[Dataset excerpts]
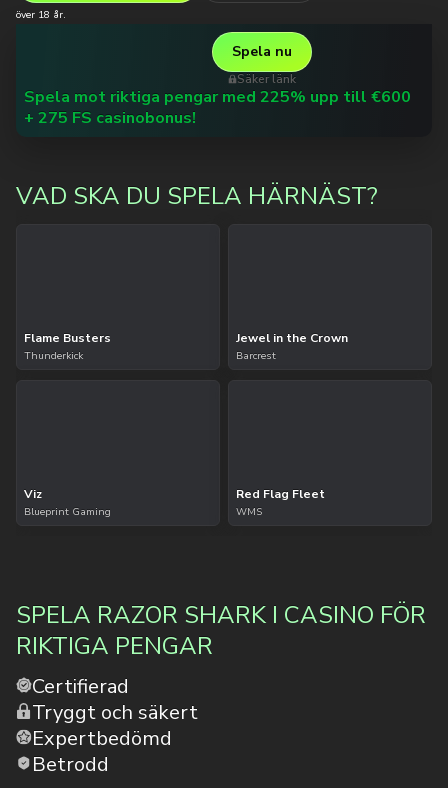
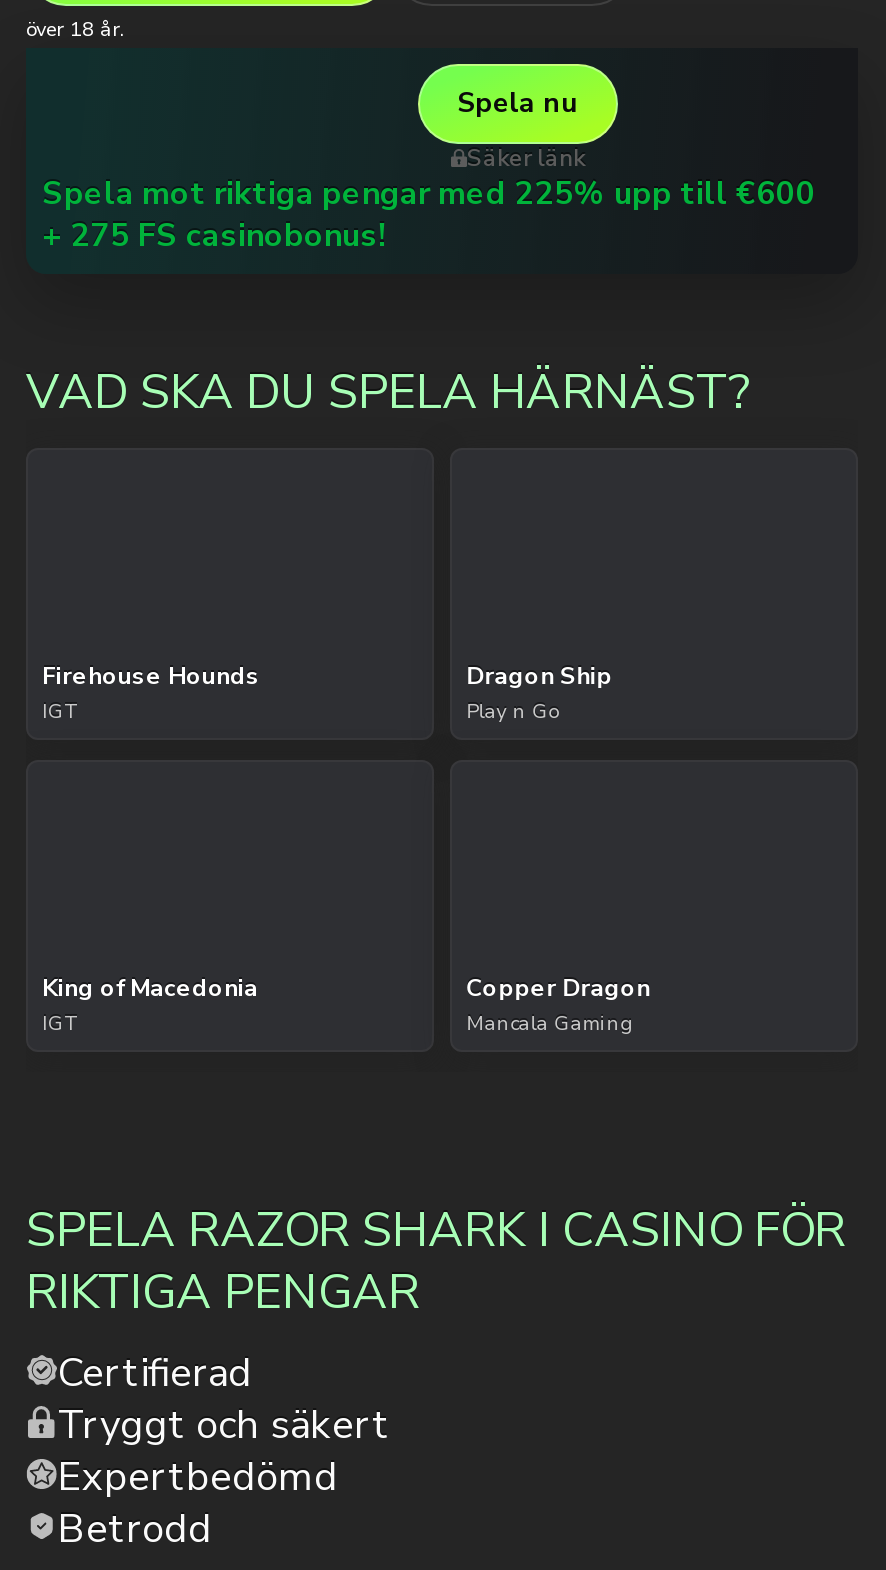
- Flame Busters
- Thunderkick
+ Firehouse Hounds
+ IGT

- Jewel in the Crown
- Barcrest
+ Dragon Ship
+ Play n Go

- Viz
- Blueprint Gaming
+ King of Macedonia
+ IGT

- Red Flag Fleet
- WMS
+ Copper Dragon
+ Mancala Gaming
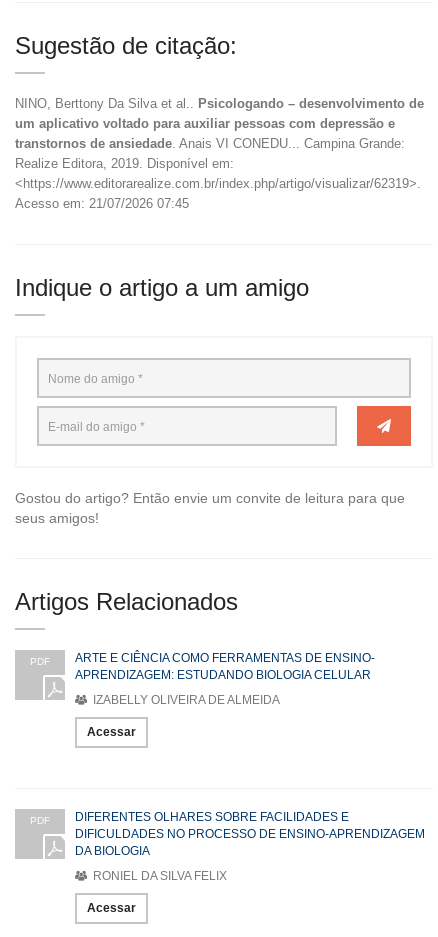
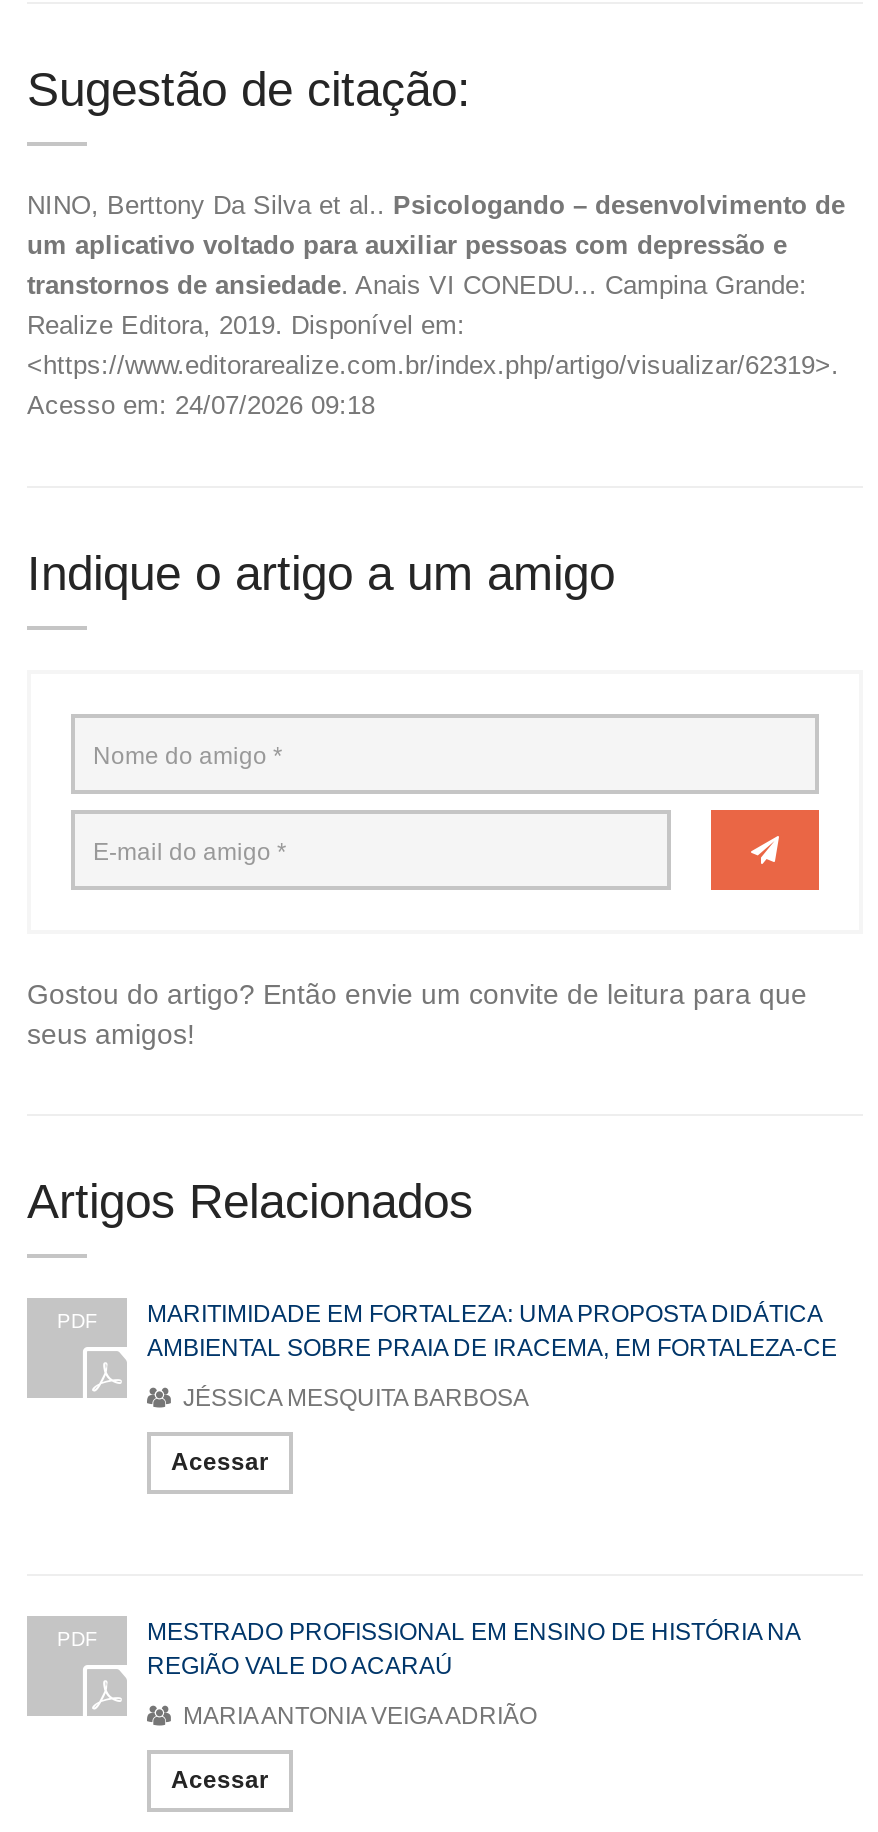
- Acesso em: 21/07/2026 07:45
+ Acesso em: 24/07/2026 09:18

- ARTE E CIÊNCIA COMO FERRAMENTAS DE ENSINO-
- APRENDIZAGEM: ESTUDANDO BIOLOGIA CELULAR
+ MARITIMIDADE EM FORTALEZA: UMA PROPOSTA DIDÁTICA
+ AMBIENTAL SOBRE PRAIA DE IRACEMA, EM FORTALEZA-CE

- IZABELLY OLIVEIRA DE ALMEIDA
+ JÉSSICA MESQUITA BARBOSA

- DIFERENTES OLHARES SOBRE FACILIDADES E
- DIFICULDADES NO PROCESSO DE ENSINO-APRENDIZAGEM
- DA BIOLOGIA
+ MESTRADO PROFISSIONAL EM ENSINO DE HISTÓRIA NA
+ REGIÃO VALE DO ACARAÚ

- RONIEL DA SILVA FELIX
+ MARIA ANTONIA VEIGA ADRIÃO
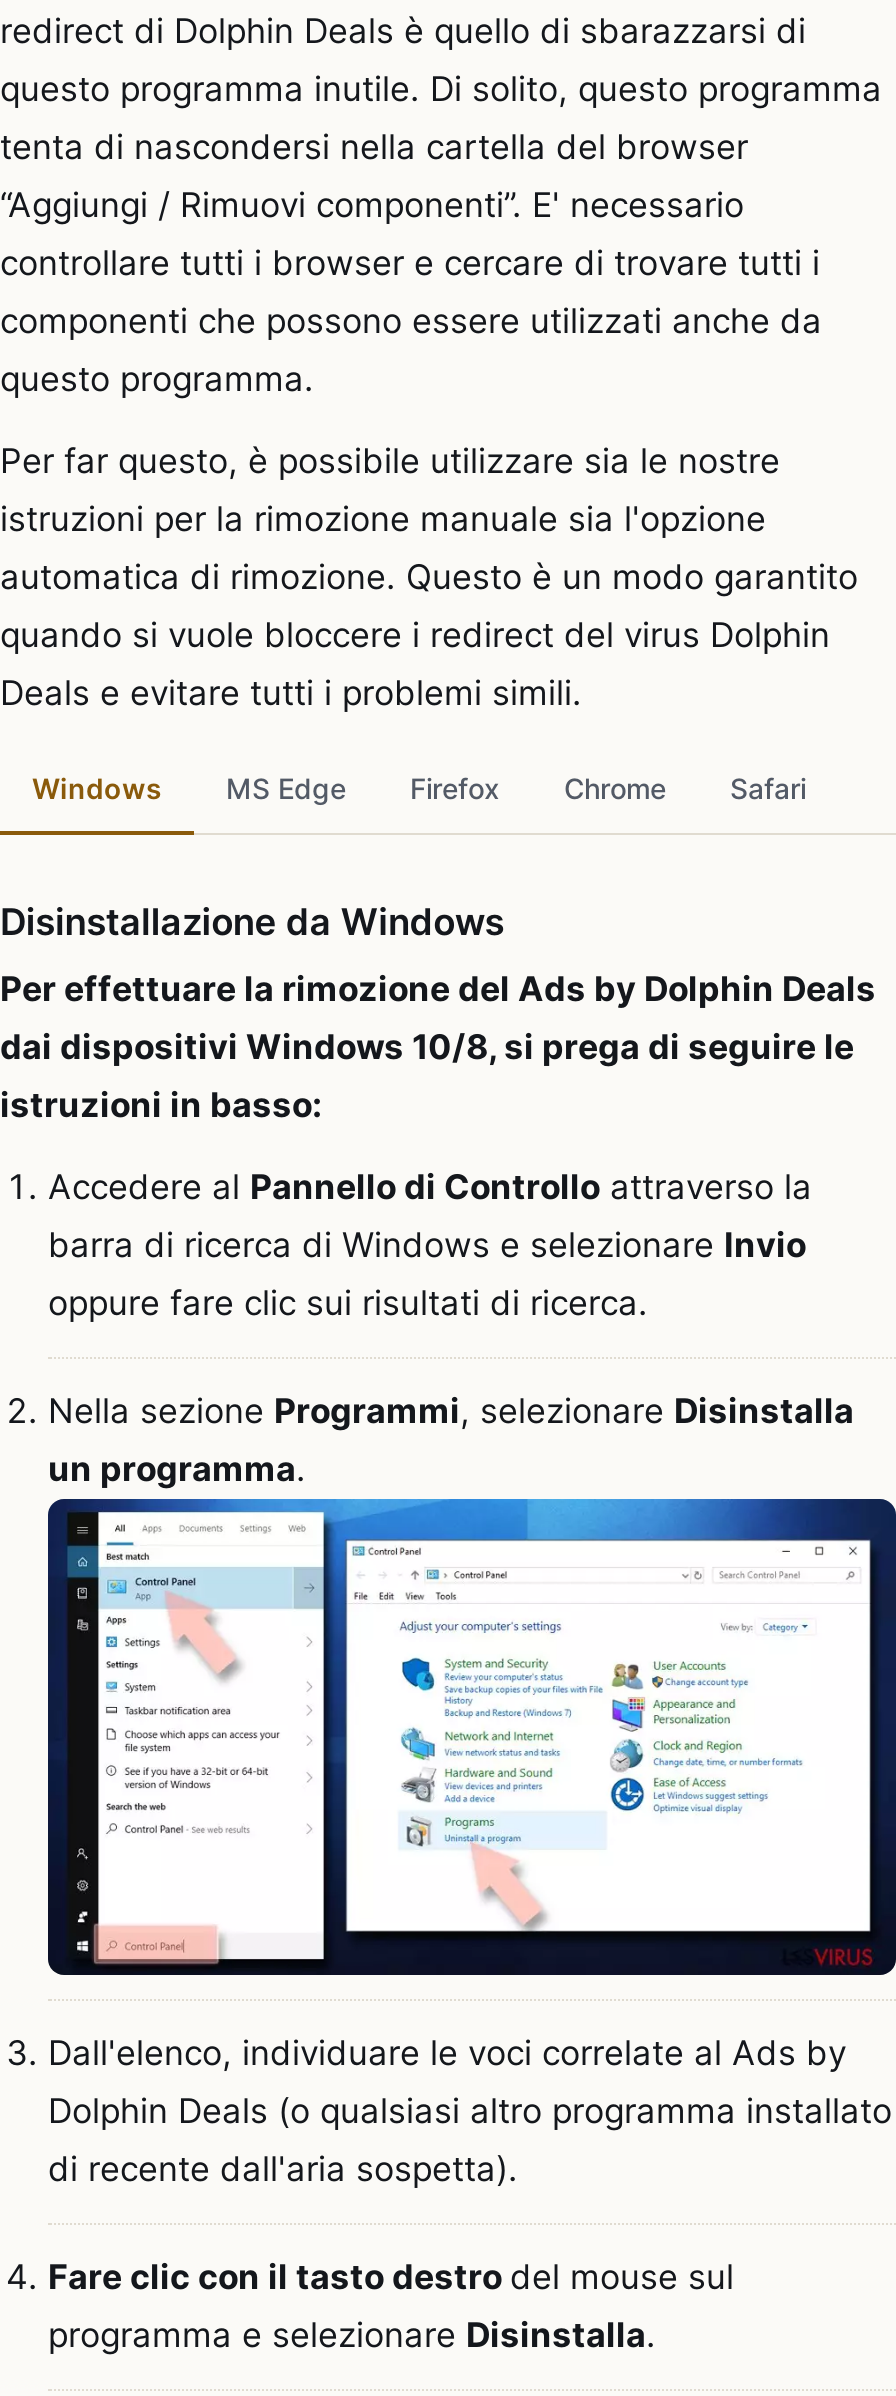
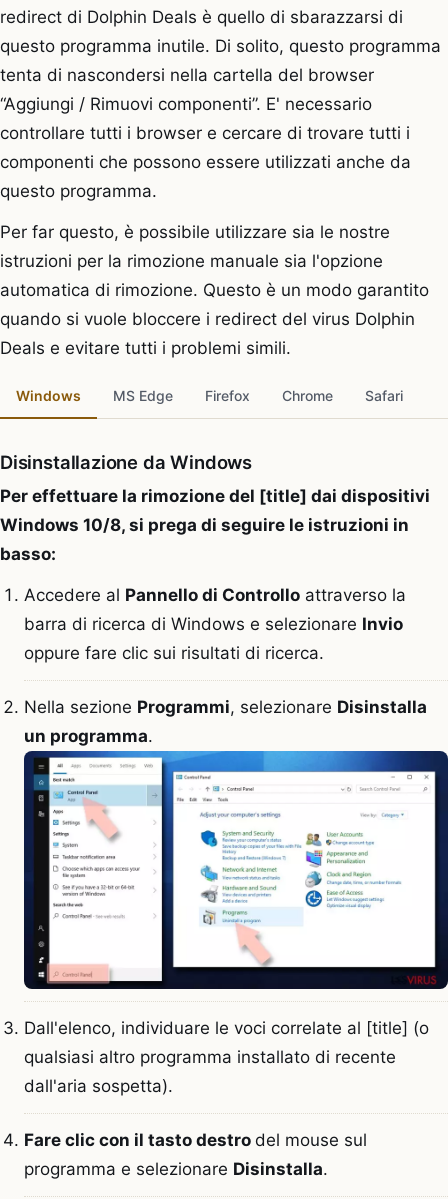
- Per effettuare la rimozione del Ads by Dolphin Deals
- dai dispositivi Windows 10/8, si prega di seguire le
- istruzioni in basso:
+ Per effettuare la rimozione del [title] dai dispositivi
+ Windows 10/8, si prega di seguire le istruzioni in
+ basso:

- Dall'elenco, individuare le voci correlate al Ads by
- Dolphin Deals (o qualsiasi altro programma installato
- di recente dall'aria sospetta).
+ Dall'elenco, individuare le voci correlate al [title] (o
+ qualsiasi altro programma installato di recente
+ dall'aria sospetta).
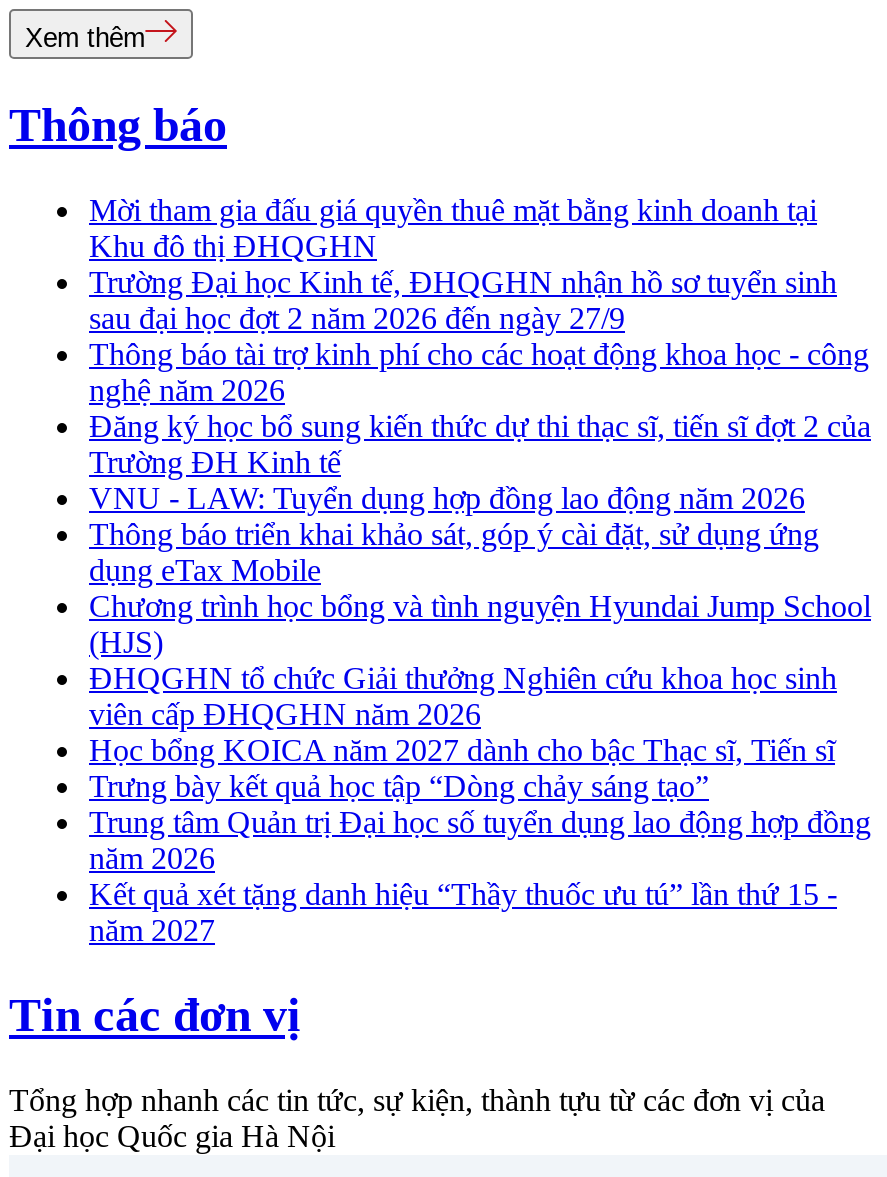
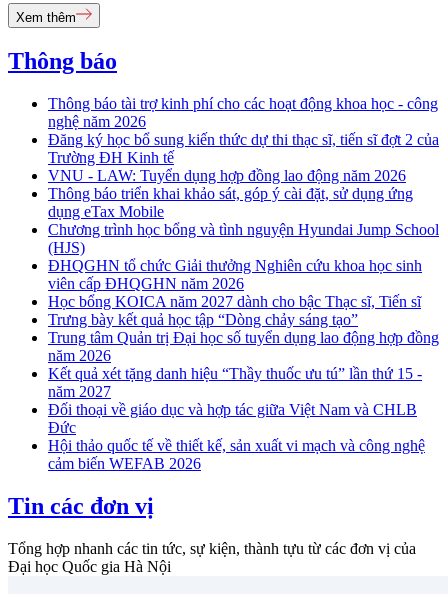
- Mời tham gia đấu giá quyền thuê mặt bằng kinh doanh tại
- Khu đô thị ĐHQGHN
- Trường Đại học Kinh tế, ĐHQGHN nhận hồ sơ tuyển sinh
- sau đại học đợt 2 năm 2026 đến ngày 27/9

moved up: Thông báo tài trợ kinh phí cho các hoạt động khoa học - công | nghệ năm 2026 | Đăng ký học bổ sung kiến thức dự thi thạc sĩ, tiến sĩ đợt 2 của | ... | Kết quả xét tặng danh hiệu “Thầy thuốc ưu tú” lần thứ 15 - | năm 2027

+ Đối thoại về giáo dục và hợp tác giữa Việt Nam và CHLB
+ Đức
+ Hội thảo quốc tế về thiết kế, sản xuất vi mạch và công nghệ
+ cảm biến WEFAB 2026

ASSIGNED TASK
Look above for the line containing "al [title] (o", then retype it and each line after it to the end of the records, exactly and without pictures.

OUTPUT OF THE TASK
+ Dall'elenco, individuare le voci correlate al [title] (o
+ qualsiasi altro programma installato di recente
+ dall'aria sospetta).
- Mời tham gia đấu giá quyền thuê mặt bằng kinh doanh tại
- Khu đô thị ĐHQGHN
- Trường Đại học Kinh tế, ĐHQGHN nhận hồ sơ tuyển sinh
- sau đại học đợt 2 năm 2026 đến ngày 27/9

moved up: Thông báo tài trợ kinh phí cho các hoạt động khoa học - công | nghệ năm 2026 | Đăng ký học bổ sung kiến thức dự thi thạc sĩ, tiến sĩ đợt 2 của | ... | Kết quả xét tặng danh hiệu “Thầy thuốc ưu tú” lần thứ 15 - | năm 2027

+ Đối thoại về giáo dục và hợp tác giữa Việt Nam và CHLB
+ Đức
+ Hội thảo quốc tế về thiết kế, sản xuất vi mạch và công nghệ
+ cảm biến WEFAB 2026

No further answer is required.